When you retype the data, keep every word exactly and include none of the pictures.
── Available data
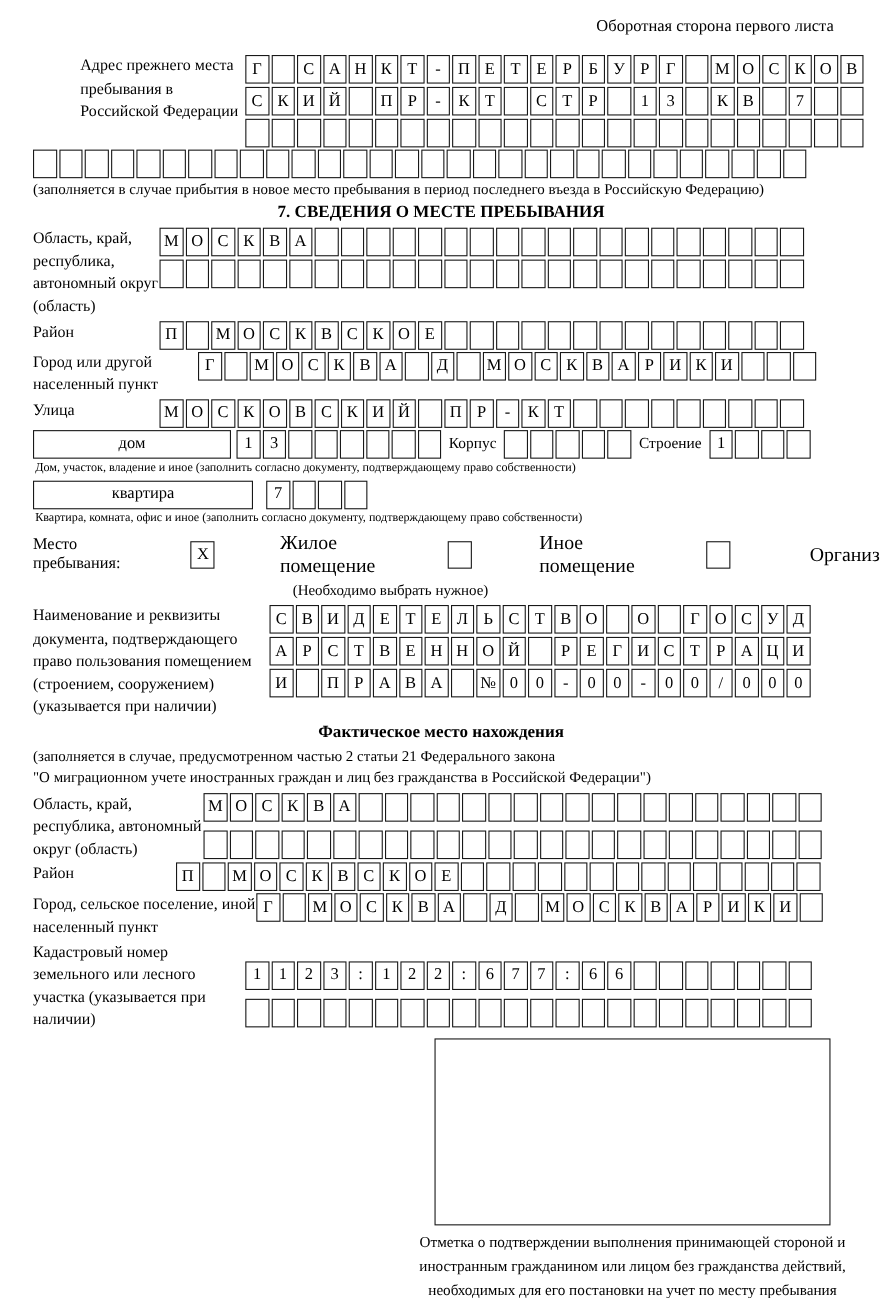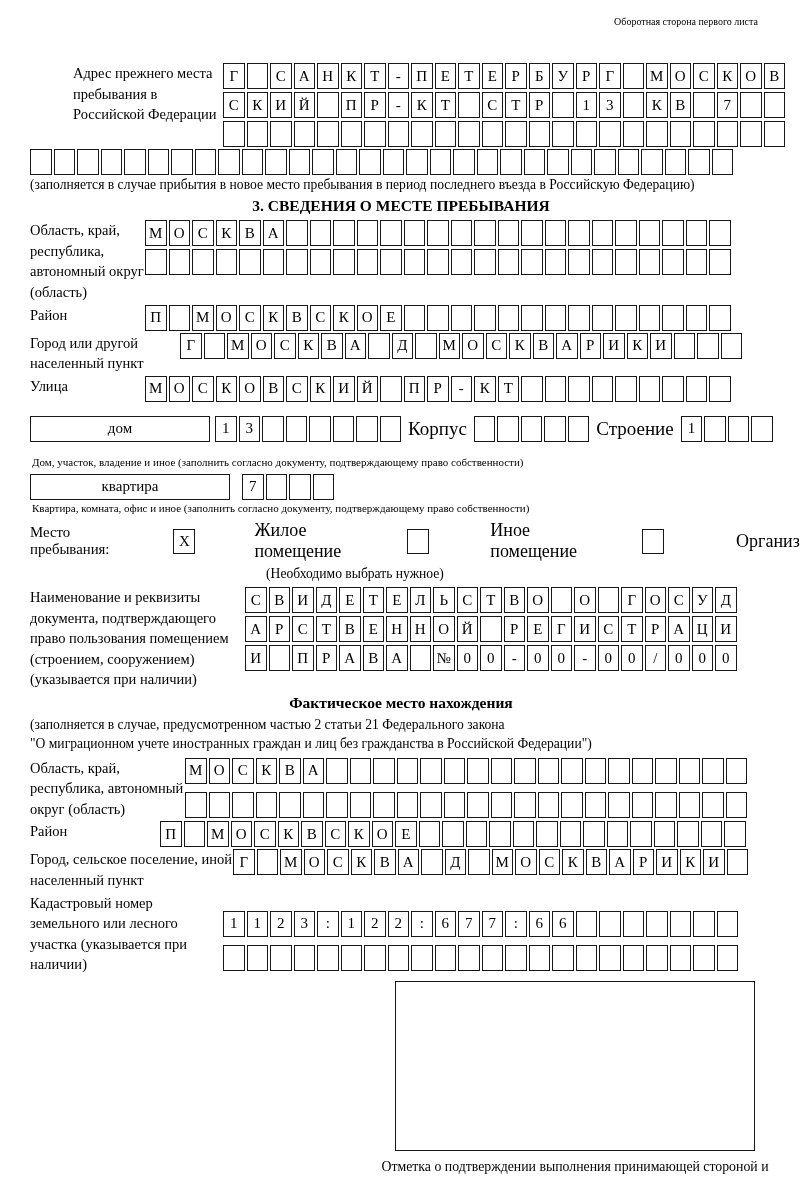--- a/index.html
+++ b/index.html
@@ -1,18 +1,18 @@
 <!DOCTYPE html>
 <html><head>
 <meta charset="utf-8">
 <style>
   html,body{margin:0;padding:0;background:#fff;}
   body{width:800px;height:1180px;overflow:hidden;font-family:"Liberation Serif",serif;color:#000;}
   .page{box-sizing:border-box;width:800px;padding:16px 28px 0 30px;}
-  .header-note{text-align:right;font-size:10px;padding-right:14px;margin-bottom:36px;}
+  .header-note{text-align:right;font-size:15px;padding-right:14px;margin-bottom:17px;}
   .frow{display:flex;align-items:flex-start;margin-bottom:2px;}
   .frow.ac{align-items:center;}
   .flabel{flex:none;font-size:14.5px;line-height:1.42;}
   .w-prev{width:150px;margin-left:43px;}
   .w115{width:115px;}
   .w150{width:150px;}
   .w215{width:215px;}
   .w155{width:155px;}
   .w130{width:130px;}
   .w203{width:203px;}
@@ -22,21 +22,21 @@
   .gap8{gap:8px;}
   .cell{box-sizing:border-box;flex:none;width:21.5px;height:26px;border:1.6px solid #181818;
         display:flex;align-items:center;justify-content:center;font-size:15px;line-height:1;}
   .cnote{text-align:left;font-size:13.6px;line-height:1.2;margin:2px 0 3px 0;}
   .lnote{font-size:11px;line-height:1.2;margin:2px 0 5px 2px;}
   .sec-title{text-align:center;font-weight:bold;font-size:15.5px;margin:4px 0 5px 0;}
   .wide-box{box-sizing:border-box;border:1.6px solid #181818;height:26px;display:flex;
             align-items:center;justify-content:center;font-size:15px;flex:none;}
   .dom-box{width:180px;}
   .kv-box{width:200px;}
-  .inline-label{font-size:19px;margin:14px 7px;flex:none;}
+  .inline-label{font-size:14px;margin:3px 7px;flex:none;}
   .ml5{margin-left:5px;}
   .ml12{margin-left:12px;}
   .checkbox{box-sizing:border-box;width:22px;height:25px;border:1.6px solid #181818;flex:none;
             display:flex;align-items:center;justify-content:center;font-size:15px;}
   .stay-label{font-size:14.8px;}
   .opt-label{font-size:18px;}
   .choose-note{width:430px;margin:2px 0 5px 110px;text-align:center;font-size:13.6px;}
   .mb4{margin-bottom:4px;gap:48px;}
   .stamp{box-sizing:border-box;width:360px;height:170px;border:1.6px solid #181818;margin:6px 0 0 365px;}
   .stamp-cap{width:440px;margin:5px 0 0 325px;text-align:center;font-size:13.8px;line-height:1.55;}
@@ -159,21 +159,21 @@
       <span class="cell"></span>
       <span class="cell"></span>
       <span class="cell"></span>
       <span class="cell"></span>
       <span class="cell"></span>
       <span class="cell"></span>
       <span class="cell"></span>
     </div>
   <div class="cnote">(заполняется в случае прибытия в новое место пребывания в период последнего въезда в Российскую Федерацию)</div>
 
-  <div class="sec-title">3. СВЕДЕНИЯ О МЕСТЕ ПРЕБЫВАНИЯ</div>
+  <div class="sec-title">7. СВЕДЕНИЯ О МЕСТЕ ПРЕБЫВАНИЯ</div>
 
   <div class="frow">
     <div class="flabel w115">Область, край, республика, автономный округ (область)</div>
     <div class="cells-col">
       <div class="cells">
           <span class="cell">М</span>
           <span class="cell">О</span>
           <span class="cell">С</span>
           <span class="cell">К</span>
           <span class="cell">В</span>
────
◆ Response below ◆
--- a/index.html
+++ b/index.html
@@ -1,18 +1,18 @@
 <!DOCTYPE html>
 <html><head>
 <meta charset="utf-8">
 <style>
   html,body{margin:0;padding:0;background:#fff;}
   body{width:800px;height:1180px;overflow:hidden;font-family:"Liberation Serif",serif;color:#000;}
   .page{box-sizing:border-box;width:800px;padding:16px 28px 0 30px;}
-  .header-note{text-align:right;font-size:10px;padding-right:14px;margin-bottom:36px;}
+  .header-note{text-align:right;font-size:15px;padding-right:14px;margin-bottom:17px;}
   .frow{display:flex;align-items:flex-start;margin-bottom:2px;}
   .frow.ac{align-items:center;}
   .flabel{flex:none;font-size:14.5px;line-height:1.42;}
   .w-prev{width:150px;margin-left:43px;}
   .w115{width:115px;}
   .w150{width:150px;}
   .w215{width:215px;}
   .w155{width:155px;}
   .w130{width:130px;}
   .w203{width:203px;}
@@ -22,21 +22,21 @@
   .gap8{gap:8px;}
   .cell{box-sizing:border-box;flex:none;width:21.5px;height:26px;border:1.6px solid #181818;
         display:flex;align-items:center;justify-content:center;font-size:15px;line-height:1;}
   .cnote{text-align:left;font-size:13.6px;line-height:1.2;margin:2px 0 3px 0;}
   .lnote{font-size:11px;line-height:1.2;margin:2px 0 5px 2px;}
   .sec-title{text-align:center;font-weight:bold;font-size:15.5px;margin:4px 0 5px 0;}
   .wide-box{box-sizing:border-box;border:1.6px solid #181818;height:26px;display:flex;
             align-items:center;justify-content:center;font-size:15px;flex:none;}
   .dom-box{width:180px;}
   .kv-box{width:200px;}
-  .inline-label{font-size:19px;margin:14px 7px;flex:none;}
+  .inline-label{font-size:14px;margin:3px 7px;flex:none;}
   .ml5{margin-left:5px;}
   .ml12{margin-left:12px;}
   .checkbox{box-sizing:border-box;width:22px;height:25px;border:1.6px solid #181818;flex:none;
             display:flex;align-items:center;justify-content:center;font-size:15px;}
   .stay-label{font-size:14.8px;}
   .opt-label{font-size:18px;}
   .choose-note{width:430px;margin:2px 0 5px 110px;text-align:center;font-size:13.6px;}
   .mb4{margin-bottom:4px;gap:48px;}
   .stamp{box-sizing:border-box;width:360px;height:170px;border:1.6px solid #181818;margin:6px 0 0 365px;}
   .stamp-cap{width:440px;margin:5px 0 0 325px;text-align:center;font-size:13.8px;line-height:1.55;}
@@ -159,21 +159,21 @@
       <span class="cell"></span>
       <span class="cell"></span>
       <span class="cell"></span>
       <span class="cell"></span>
       <span class="cell"></span>
       <span class="cell"></span>
       <span class="cell"></span>
     </div>
   <div class="cnote">(заполняется в случае прибытия в новое место пребывания в период последнего въезда в Российскую Федерацию)</div>
 
-  <div class="sec-title">3. СВЕДЕНИЯ О МЕСТЕ ПРЕБЫВАНИЯ</div>
+  <div class="sec-title">7. СВЕДЕНИЯ О МЕСТЕ ПРЕБЫВАНИЯ</div>
 
   <div class="frow">
     <div class="flabel w115">Область, край, республика, автономный округ (область)</div>
     <div class="cells-col">
       <div class="cells">
           <span class="cell">М</span>
           <span class="cell">О</span>
           <span class="cell">С</span>
           <span class="cell">К</span>
           <span class="cell">В</span>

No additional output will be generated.